The Slope Switch is very cool. It allows the polarity of the trigger to be reversed without reversing the Slope; Rising or Falling voltage weather above or below zero volts. It is a little complex but it is very intelligently designed allowing care free operation with one switch and one Pot. It requires a double-throw-four-pole switch. This switch is absolutely necessary for effective care free use.
The Trigger pot controls the point, above or below zero, at which the trigger is tripped. The DEC transistors may be substituted but I do not know what that might be, probably a 2N3906 will do.
The Supply for the Analog circuits should be isolated from the 5 Volt logic Supply.
There is a jumper shown but I do not know what for but appears to adjust weather or not the input of the 1709 OpAmp is pulled more to ground.
This is a very useful circuit for very precise control of the speed of a dc motor. I built one 25 years ago (1979) and used it to control a forced air ventilation fan in my van which made camping in it tolerable. I have transferred it to two new vans, where it still operates after all this time with no problems except one time when I connected it to the battery backward and burned out the 4049. I replaced it in a few minutes because I had wired it with a socket. Choose a hardy 2N3055 and mount it on an appropriate heat sink for the load it will see. If you expect reverse torque or inductive switching to be reflected to the transistor from the load it would be advisable to place a transients diode across the collector/emitter junctions on the transistor. The capacitor across the transistor quiets the acoustic and electronic noises in the transistor. Remember that the temperature when a ventilator is needed is summertime, when high heat is most needed to be vented by the fan. If you are resourceful you will place the heat sink near the fan to aid its dissipation. I have not experimented with this but I believe a pair of variable electronic resistors can be used to provide remote control or torque compensation etc. for magnetic motors. Also it could be used in Push-Push configuration on each side of the load using two controllers across the motor where the two units are out of phase with each other to aid in isolating the motor. Expansion of this control can be applied to electric transportation motors. The accelerator would be the Pot. By using a 9 volt motor, a 12 volt battery can be used for locomotion. The output is limited to 80% of the power supply voltage because of the turn-on resistance of the transistor. I used a Hayden radiator fan I bought a Pep Boys because of its very robust design. I eventually wore it out after 20 years of continuous operation and bought another replacing it with ease. I augmented the ventilator with its own secondary Marine Deep Discharge battery with a diode isolator from the alternator to run the fan so it would not run down the vehicle starter battery. Another augmentation is a bypass switch so the fan can run directly from the battery.

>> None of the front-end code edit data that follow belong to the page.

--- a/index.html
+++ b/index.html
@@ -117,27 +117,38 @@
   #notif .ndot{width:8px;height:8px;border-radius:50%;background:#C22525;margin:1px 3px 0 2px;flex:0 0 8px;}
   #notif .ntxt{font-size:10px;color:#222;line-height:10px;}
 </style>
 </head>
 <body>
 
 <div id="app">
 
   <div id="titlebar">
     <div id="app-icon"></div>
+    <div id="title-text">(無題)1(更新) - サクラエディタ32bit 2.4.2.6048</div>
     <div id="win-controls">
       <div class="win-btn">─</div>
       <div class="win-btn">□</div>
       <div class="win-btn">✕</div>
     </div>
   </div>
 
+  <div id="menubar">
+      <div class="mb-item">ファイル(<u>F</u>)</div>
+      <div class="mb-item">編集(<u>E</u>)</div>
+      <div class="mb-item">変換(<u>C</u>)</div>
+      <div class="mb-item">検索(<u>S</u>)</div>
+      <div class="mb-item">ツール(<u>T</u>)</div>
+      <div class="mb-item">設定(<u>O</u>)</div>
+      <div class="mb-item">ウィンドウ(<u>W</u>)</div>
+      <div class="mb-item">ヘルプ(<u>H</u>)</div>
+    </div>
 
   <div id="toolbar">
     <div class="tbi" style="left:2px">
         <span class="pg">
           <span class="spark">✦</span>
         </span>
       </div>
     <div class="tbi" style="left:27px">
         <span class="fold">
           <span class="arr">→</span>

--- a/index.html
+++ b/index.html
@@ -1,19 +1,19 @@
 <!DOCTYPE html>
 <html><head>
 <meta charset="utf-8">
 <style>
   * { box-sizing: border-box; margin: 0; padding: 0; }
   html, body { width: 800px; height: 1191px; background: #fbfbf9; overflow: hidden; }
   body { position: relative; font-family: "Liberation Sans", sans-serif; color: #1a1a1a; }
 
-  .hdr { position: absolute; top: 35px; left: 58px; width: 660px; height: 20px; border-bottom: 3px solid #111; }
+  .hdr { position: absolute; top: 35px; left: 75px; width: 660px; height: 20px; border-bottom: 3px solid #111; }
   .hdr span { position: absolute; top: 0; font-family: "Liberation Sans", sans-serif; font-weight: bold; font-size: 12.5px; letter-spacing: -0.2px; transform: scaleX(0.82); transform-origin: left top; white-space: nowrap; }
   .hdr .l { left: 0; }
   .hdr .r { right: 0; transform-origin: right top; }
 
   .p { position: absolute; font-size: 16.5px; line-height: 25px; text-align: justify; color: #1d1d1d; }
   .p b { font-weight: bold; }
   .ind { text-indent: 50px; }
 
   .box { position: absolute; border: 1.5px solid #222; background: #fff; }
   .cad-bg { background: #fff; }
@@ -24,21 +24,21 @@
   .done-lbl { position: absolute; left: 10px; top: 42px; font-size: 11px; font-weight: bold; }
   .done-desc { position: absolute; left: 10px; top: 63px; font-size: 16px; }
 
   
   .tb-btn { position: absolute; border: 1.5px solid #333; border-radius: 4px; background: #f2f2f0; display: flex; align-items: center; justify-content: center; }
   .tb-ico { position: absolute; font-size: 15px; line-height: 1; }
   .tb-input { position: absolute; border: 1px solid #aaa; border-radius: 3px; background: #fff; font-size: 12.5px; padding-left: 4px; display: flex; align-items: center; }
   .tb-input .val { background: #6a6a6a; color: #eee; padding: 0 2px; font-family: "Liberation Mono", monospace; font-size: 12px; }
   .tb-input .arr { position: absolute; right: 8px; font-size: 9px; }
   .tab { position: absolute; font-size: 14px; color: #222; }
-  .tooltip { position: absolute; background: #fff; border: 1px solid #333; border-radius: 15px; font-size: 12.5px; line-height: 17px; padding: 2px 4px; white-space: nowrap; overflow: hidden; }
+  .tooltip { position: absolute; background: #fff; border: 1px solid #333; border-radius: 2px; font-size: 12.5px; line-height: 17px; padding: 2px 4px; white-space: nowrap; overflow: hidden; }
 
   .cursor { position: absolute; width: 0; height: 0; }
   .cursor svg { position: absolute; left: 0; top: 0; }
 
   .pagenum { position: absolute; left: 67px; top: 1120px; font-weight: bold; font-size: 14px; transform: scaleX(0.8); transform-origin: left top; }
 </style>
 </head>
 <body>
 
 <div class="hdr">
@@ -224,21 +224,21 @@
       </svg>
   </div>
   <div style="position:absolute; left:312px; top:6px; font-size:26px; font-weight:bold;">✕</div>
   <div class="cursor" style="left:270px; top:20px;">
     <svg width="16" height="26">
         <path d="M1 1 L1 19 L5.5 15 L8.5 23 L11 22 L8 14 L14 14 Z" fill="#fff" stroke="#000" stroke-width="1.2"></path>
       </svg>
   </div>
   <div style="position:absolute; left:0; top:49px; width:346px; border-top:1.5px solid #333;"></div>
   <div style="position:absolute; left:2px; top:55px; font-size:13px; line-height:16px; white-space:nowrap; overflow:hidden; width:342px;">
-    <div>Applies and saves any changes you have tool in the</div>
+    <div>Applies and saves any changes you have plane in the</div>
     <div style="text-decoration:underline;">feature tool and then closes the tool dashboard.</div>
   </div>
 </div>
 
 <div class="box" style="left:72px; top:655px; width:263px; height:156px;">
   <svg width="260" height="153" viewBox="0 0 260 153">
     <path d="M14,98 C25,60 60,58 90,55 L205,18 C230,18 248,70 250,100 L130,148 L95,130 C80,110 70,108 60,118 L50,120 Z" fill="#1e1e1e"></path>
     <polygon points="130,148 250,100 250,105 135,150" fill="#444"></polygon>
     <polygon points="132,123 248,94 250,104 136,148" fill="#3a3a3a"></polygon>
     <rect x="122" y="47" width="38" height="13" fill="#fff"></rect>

The right-hand side, a half-wave analog-multiplier bridge, calculates watts ignoring reactive components in the load. The left-hand circuit is similar but substitutes rectified DC excitation of its half-wave bridge for AC excitation of the right-hand circuit outputting the reactive component. Simultaneous estimation of Power Factor - Watts divided by Volt-Amperes. Put the VA Output and Watts Output of the X-Y inputs of a vector Scope and you have a Real-Time Power Factor Scope for debugging how well your Inverters, Switching Power Supplies, or even those new Compact Fluorescent lights negatively affect the Grid. You will be able to determine how much capacitance to attach to your grid to reduce your Power Factor errors. The circuit is isolated from the AC 60Hz by the Optoisolators. The 10K pot zeros DC offset.